IBEX sta ancora osservando, poiché è la missione durata molto più a lungo di quanto originariamente previsto, e la sonda è riuscita a raccogliere dati durante un ciclo solare completo di 11 anni per osservare la risposta dell’eliosfera all’attività del Sole. Ma McComas è anche impegnato a preparare un’altra missione di cui è a capo pronta a essere lanciata il prossimo anno. McComas descrive la missione Interstellar Mapping and Acceleration Probe (IMAP) come “IBEX con gli steroidi”, con le stesse capacità di base ma con risoluzioni più nitide e con l’aggiunta di misure supplementari, come l’analisi dei grani di polvere interstellare – detriti di stelle morte – che si intrufolano nel sistema solare.
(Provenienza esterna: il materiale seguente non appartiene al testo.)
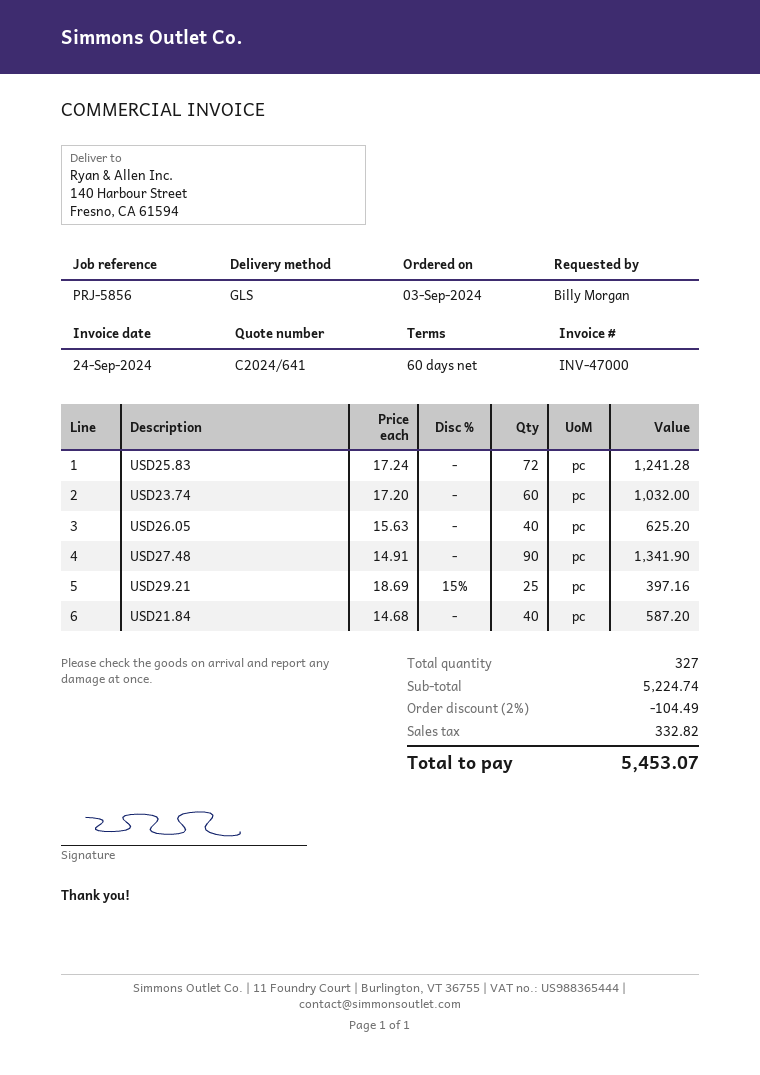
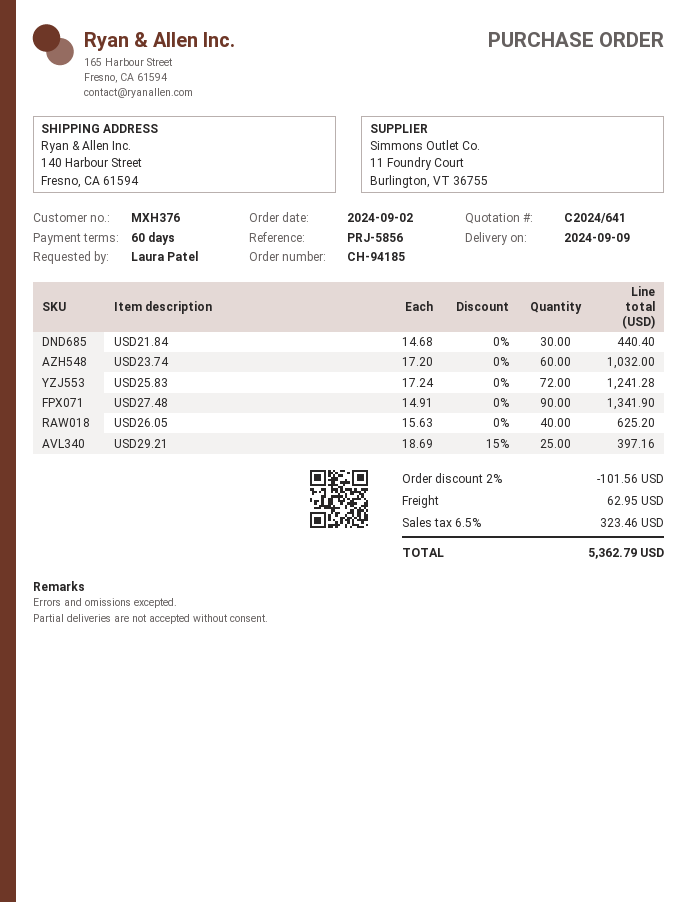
order date: 2024-09-03 -> 2024-09-02
ordered by: Billy Morgan -> Laura Patel
USD21.84: 40 x 14.68 = 587.20 -> 30 x 14.68 = 440.40
discount: 2% = 104.49 -> 2% = 101.56
shipping: none -> 62.95
tax: 332.82 -> 323.46
total: 5453.07 -> 5362.79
Nel frattempo, altri scienziati stanno progettando di raccogliere direttamente altre osservazioni dalla regione. Un’altra sonda è già pronta a seguire le Voyager fuori dall’eliosfera: la missione New Horizons della NASA, che ha sfrecciato oltre Plutone nel 2015. Dopo aver studiato il pianeta nano (e, nel 2019, un oggetto roccioso ancora più distante chiamato Arrokoth), la sonda è in procinto di attraversare l’eliopausa tra circa un decennio. E gli scienziati sperano che i suoi strumenti siano ancora funzionanti, pronti per la terza spedizione dell’umanità oltre l’influenza del Sole.
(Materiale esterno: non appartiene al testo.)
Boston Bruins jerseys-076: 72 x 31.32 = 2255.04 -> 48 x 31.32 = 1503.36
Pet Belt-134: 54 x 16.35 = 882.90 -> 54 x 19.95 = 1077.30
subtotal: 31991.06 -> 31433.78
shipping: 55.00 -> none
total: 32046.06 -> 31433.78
Gli scienziati hanno anche progettato una missione candidata, denominata Interstellar Probe che, a differenza delle Voyager e di New Horizons, è fatta su misura per illuminare le zone più esterne dell’eliosfera e oltre. La missione userebbe un enorme razzo per uscire velocemente dal sistema solare, trasportando strumenti progettati per studiare il plasma e i campi magnetici invece dei corpi rocciosi e viaggiando idealmente abbastanza lontano da poter guardare indietro e discernere la forma sfuggente della nostra eliosfera da lontano. Ma questa missione non è stata raccomandata come prioritaria da un piano decennale recentemente pubblicato che ha tracciato la mappa dell’eliofisica statunitense per il prossimo decennio, e questo riduce le possibilità per gli scienziati della nazione di campionare il mezzo interstellare in tempi brevi. (I ricercatori cinesi potrebbero essere più fortunati perché il paese sta portando avanti una propria missione interstellare.)
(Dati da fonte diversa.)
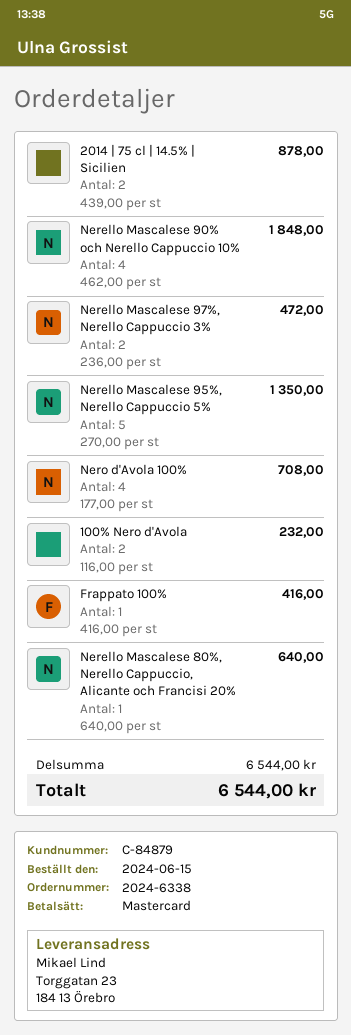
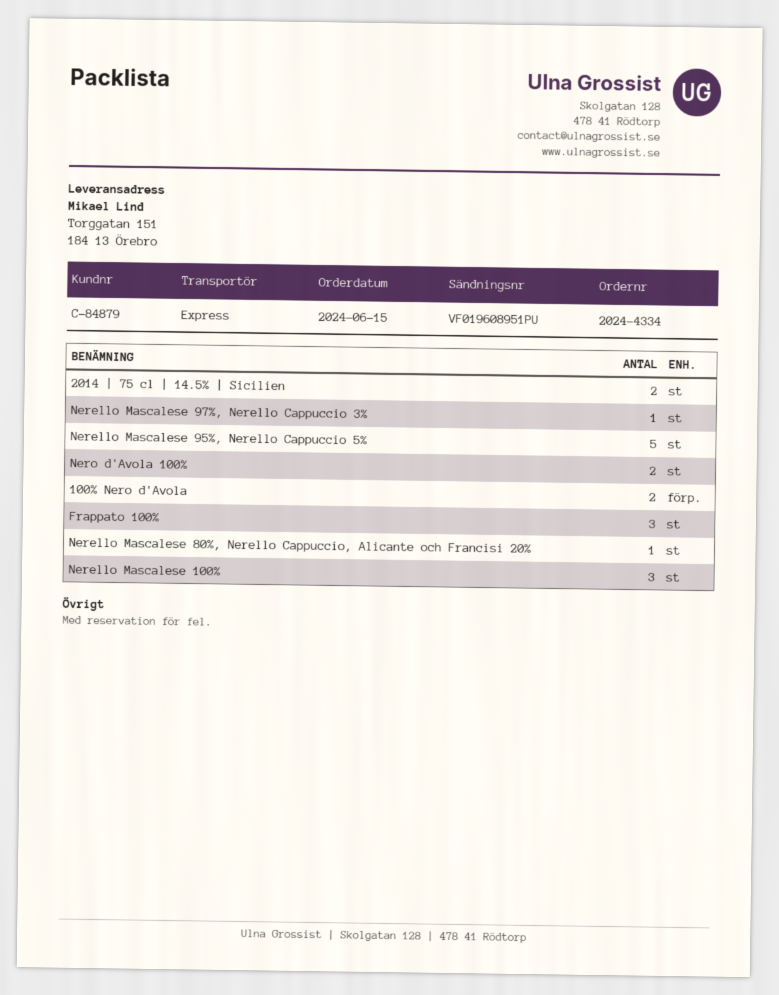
order number: 2024-6338 -> 2024-4334
ship to: Torggatan 23, 184 13 Örebro -> Torggatan 151, 184 13 Örebro
Nerello Mascalese 90% och Nerello Cappuccio 10%: 4 -> none
Nerello Mascalese 97%, Nerello Cappuccio 3%: 2 -> 1
Nero d'Avola 100%: 4 -> 2
Frappato 100%: 1 -> 3
Nerello Mascalese 100%: none -> 3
Per il momento, gli scienziati sono ancora fermi a studiare i segnali che provengono dalle sonde Voyager. Per certi versi, si tratta di una ricchezza di informazioni: circa due decenni di dati sul confine dello spazio interstellare e su ciò che si trova al di là, provenienti da due navicelle in due luoghi diversi. I dati restituiti sono ricchi di stranezze, con una sonda che sembra aver attraversato il termination shock cinque volte diverse, forse perché l’eliosfera fluttuava dentro e fuori in sincronia con la forza variabile del vento solare. Ma le osservazioni a distanza delle Voyager sono anche semplici briciole di pane, scorci allettanti di una regione che si trova quasi fuori dalla nostra portata, esattamente il tipo di dati che sollevano più domande che risposte.
Una cosa è certa: a prescindere dalla fine della loro missione, le sonde Voyager lasceranno agli scienziati la voglia di avere più dati dallo spazio interstellare. “Gli strumenti si spegneranno prima di avere un quadro completo”, conclude Opher. “Ma avere le Voyager che vanno avanti il più possibile non ha prezzo.”